Interesting right? What if, instead of handling state and local action, in federal courts, Congress attempted to write laws preventing states from writing laws that inhibited gay marriage, abortion or any of the Court sanctioned rights that now exist in the U.S.? How would that go over? Based on the enforcement clause of the Fourteenth Amendment, this is what should happen. How would the Court handle this kind of Congressional action? My guess is, based on rulings such as Shelby County, Alabama v. Holder (2013)–“which held that the formula in the Voting Rights Act defining which states and counties have a history of discrimination in voting, and are therefore required to get approval before changing their election systems, is unconstitutional“–that they’d say Congress is overreaching the limits on federal power with such laws.
Fascinating right? Especially given the fact that the Court has effectively made these very laws with their rulings, causing the same, if not more significant, shift in power as a Congressional law would.
And that’s just it. That’s why it’s been the Court using the enforcement clause rather than Congress, because Congressional action can receive pushback and scrutiny from a litany of other branches of government, while the Court… well, the Court is nigh untouchable. Once they’ve declared something to be, that something to be is it–unless they themselves choose to reverse it.

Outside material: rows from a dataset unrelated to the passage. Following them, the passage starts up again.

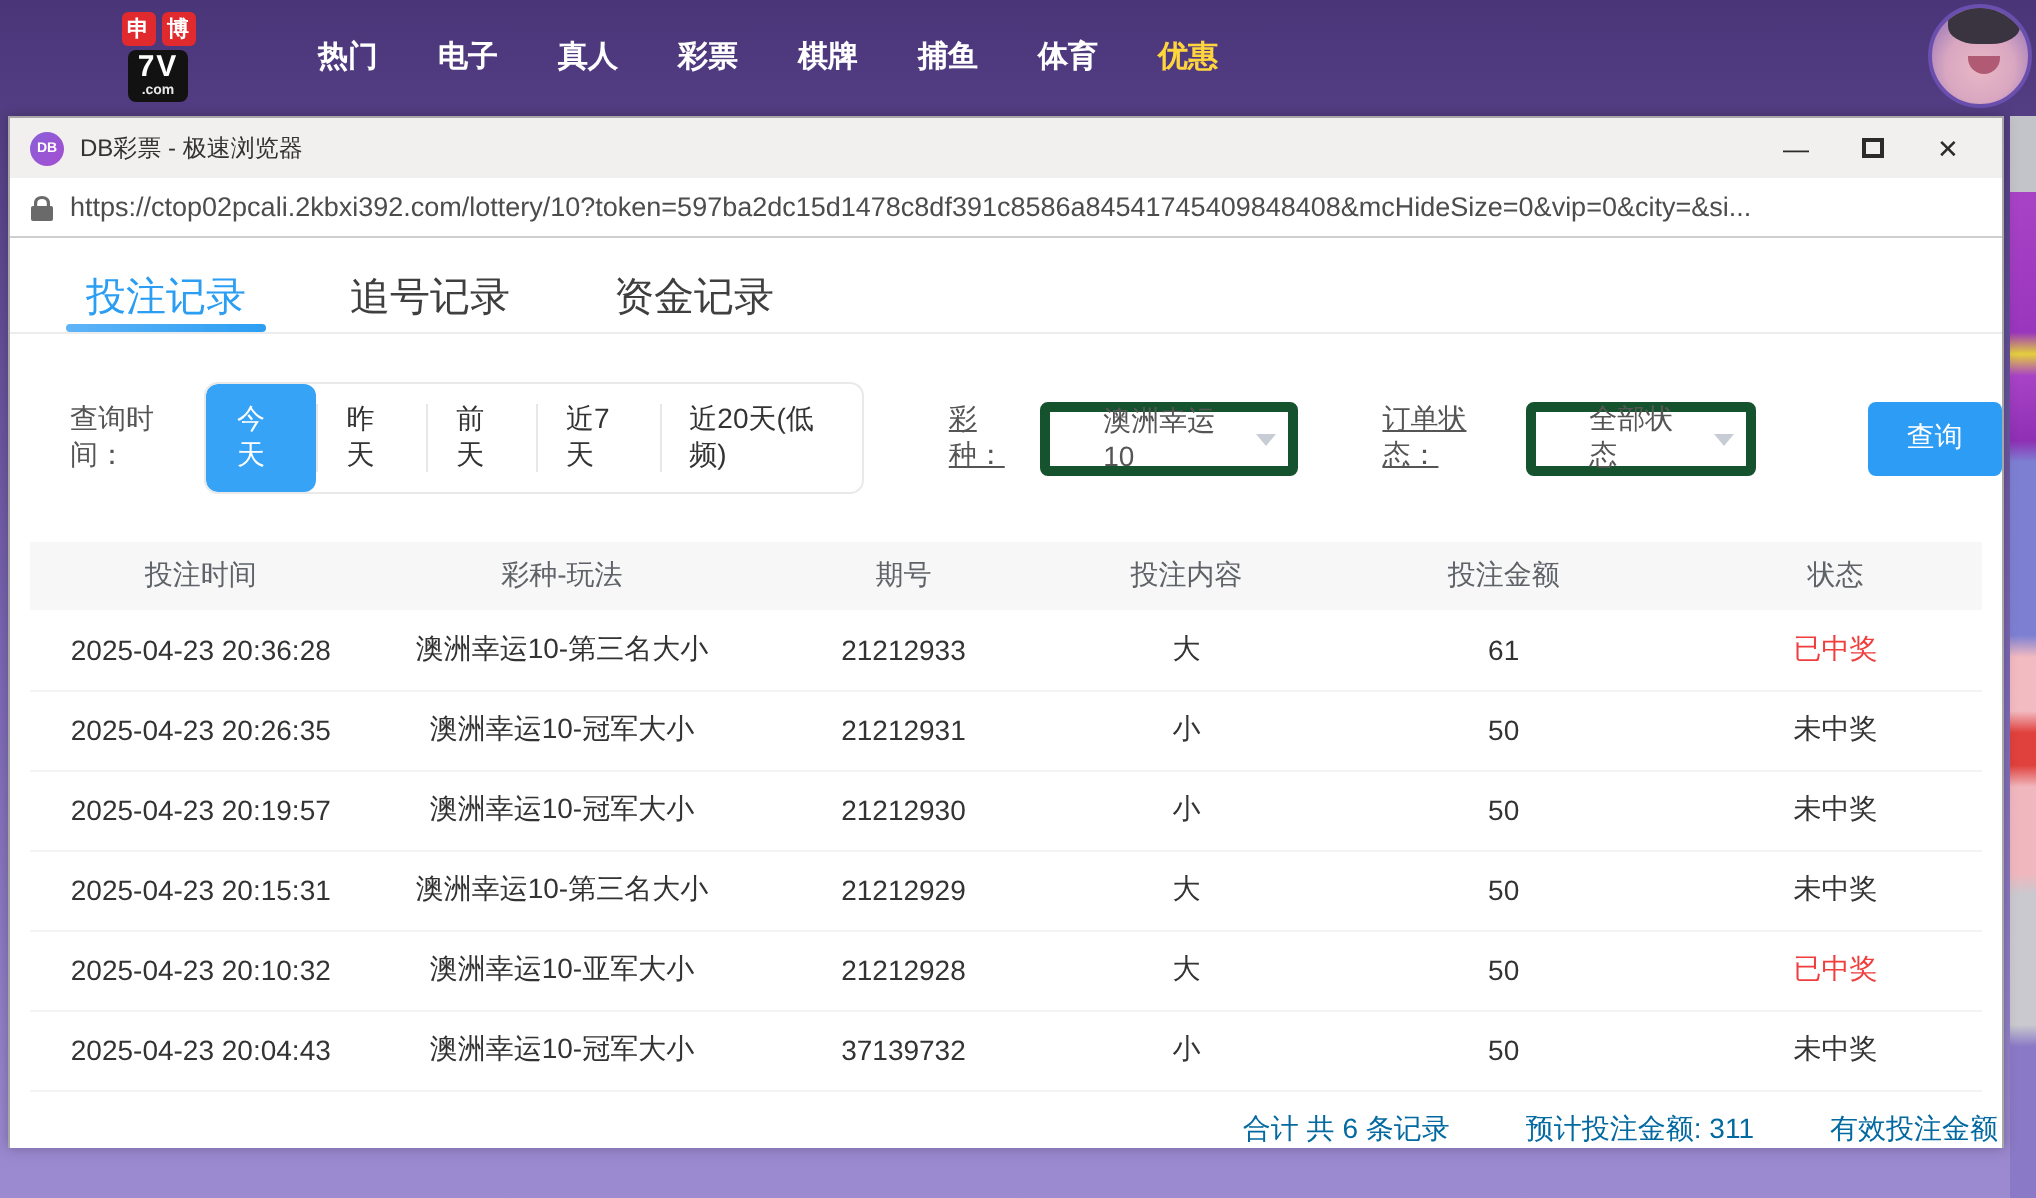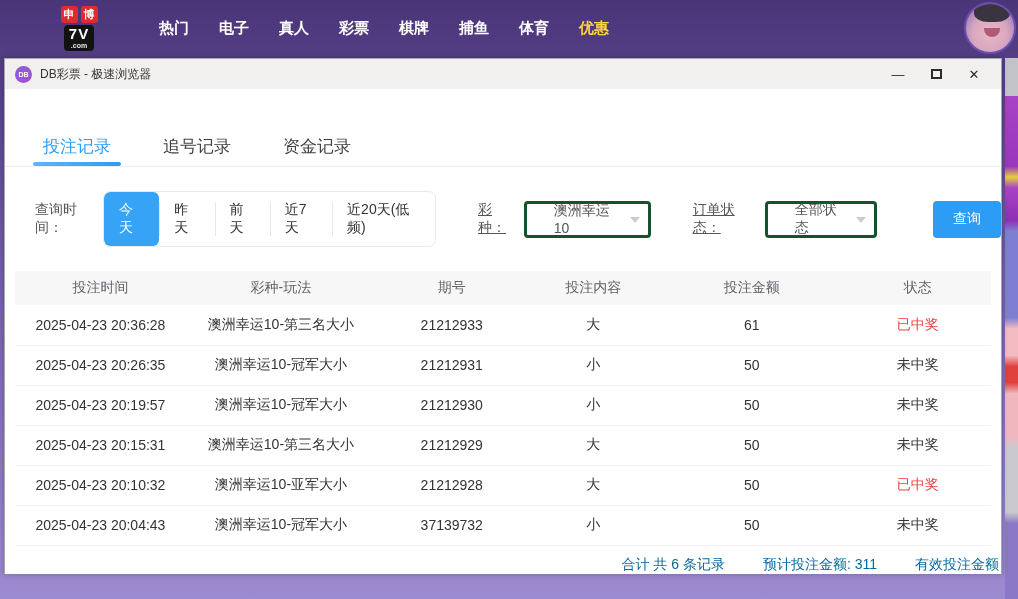--- a/index.html
+++ b/index.html
@@ -143,6 +143,14 @@
       </div>
     </div>
 
+    <div class="urlbar">
+      <span class="lock-icon">
+        <svg width="12" height="14" viewBox="0 0 12 14">
+            <path fill="#6a6a6a" d="M2 6V4.5C2 2.6 3.6 1 6 1s4 1.6 4 3.5V6h.5c.6 0 1 .4 1 1v5.5c0 .6-.4 1-1 1h-9c-.6 0-1-.4-1-1V7c0-.6.4-1 1-1H2zm1.6 0h4.8V4.5c0-1.2-1-2-2.4-2s-2.4.8-2.4 2V6z"></path>
+          </svg>
+      </span>
+      <span class="url-text">https://ctop02pcali.2kbxi392.com/lottery/10?token=597ba2dc15d1478c8df391c8586a84541745409848408&amp;mcHideSize=0&amp;vip=0&amp;city=&amp;si...</span>
+    </div>
 
     <div class="content">
 

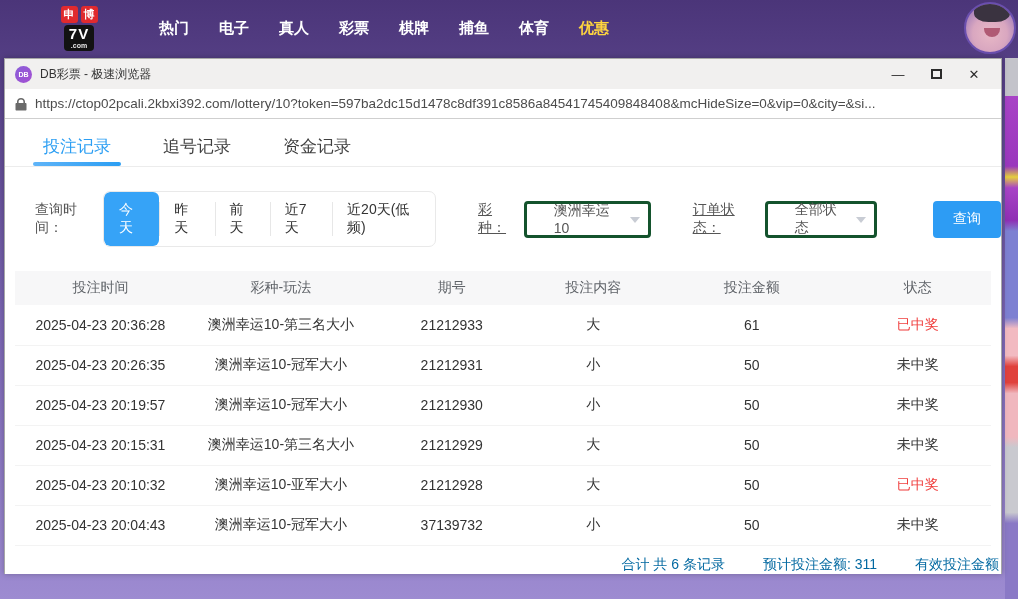--- a/index.html
+++ b/index.html
@@ -59,7 +59,7 @@
   
   .content { position:absolute; top:61px; left:0; right:0; bottom:0; background:#fff; }
   .tabs { display:flex; gap:52px; padding:15px 0 0 38px; border-bottom:1px solid #ececec; height:47px; }
-  .tab { font-size:17px; color:#3f3f3f; cursor:pointer; position:relative; padding-bottom:29px; }
+  .tab { font-size:20px; color:#3f3f3f; cursor:pointer; position:relative; padding-bottom:29px; }
   .tab.active { color:#2b9ef3; }
   .tab.active::after { content:""; position:absolute; left:-10px; right:-10px; bottom:0; height:4px;
                        border-radius:3px; background:linear-gradient(90deg,#5fb4f8,#2b9ef3); }

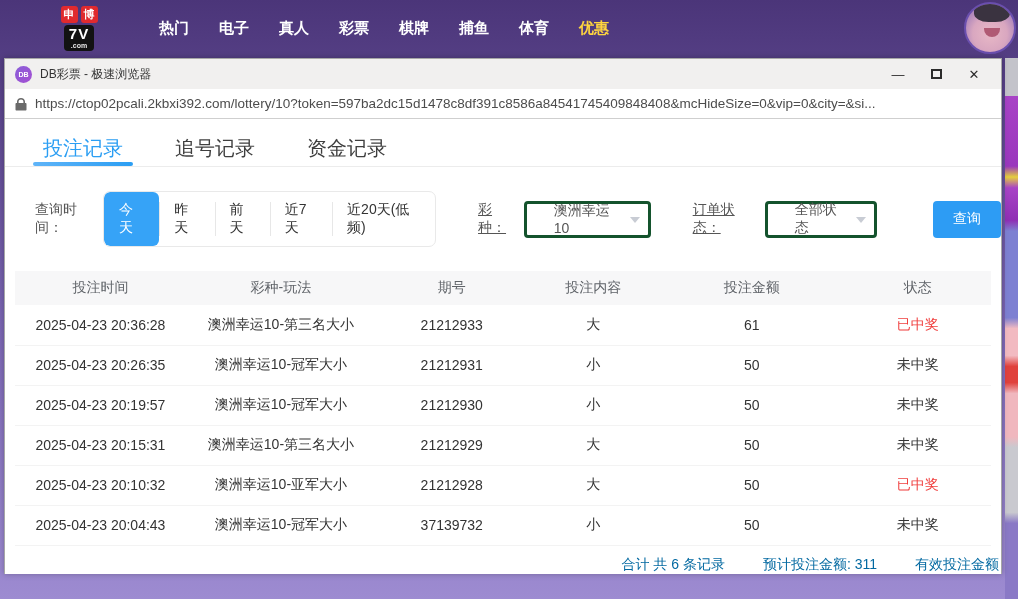--- a/index.html
+++ b/index.html
@@ -74,7 +74,7 @@
   .time-opt.active { background:#36a3f7; color:#fff; border-radius:6px; }
   .time-opt.active::before { display:none; }
   .sel-wrap { position:relative; margin-left:6px; }
-  .select-box { height:37px; min-width:112px; border:3px solid #14532d; border-radius:4px;
+  .select-box { height:37px; min-width:112px; border:5px solid #14532d; border-radius:4px;
                 display:flex; align-items:center; padding:0 30px 0 27px; font-size:14px; color:#555;
                 cursor:pointer; background:#fff; }
   .caret { position:absolute; right:11px; top:16px; width:0; height:0;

And Congress sits by and lets that happen. Congress holds the power in our federal government, technically. Congress could decide to take the reins for once and make the hard decisions, the risky decisions, that, in turn, may be struck down by the Court or courts, or challenged by state and local governments.
No, Congress would rather keep their hands clean and let the least challenged branch make all the broad, era-reforming, zeitgeist setting laws (technically, “rulings”) while they sit back, hands up, claiming that there was nothing they could do anyway.
Friends, Congress isn’t going to act if we keep expecting them not to act. Congress is the only branch that must directly answer to us, which is why it’s the only branch empowered to make laws that will directly affect us. But, since we don’t know the Constitution, or the nuance in this amendment, we’ve come to expect and legitimize the Court’s theft of the Fourteenth Amendment’s enforcement power.
We shrug and shirk the responsibility, and so, Congress shrugs and shirks the responsibility.
It’s high time we man-up, woman-up, employer-up and start demanding that those we employ start following the rules we gave them and staying within the boundaries we set.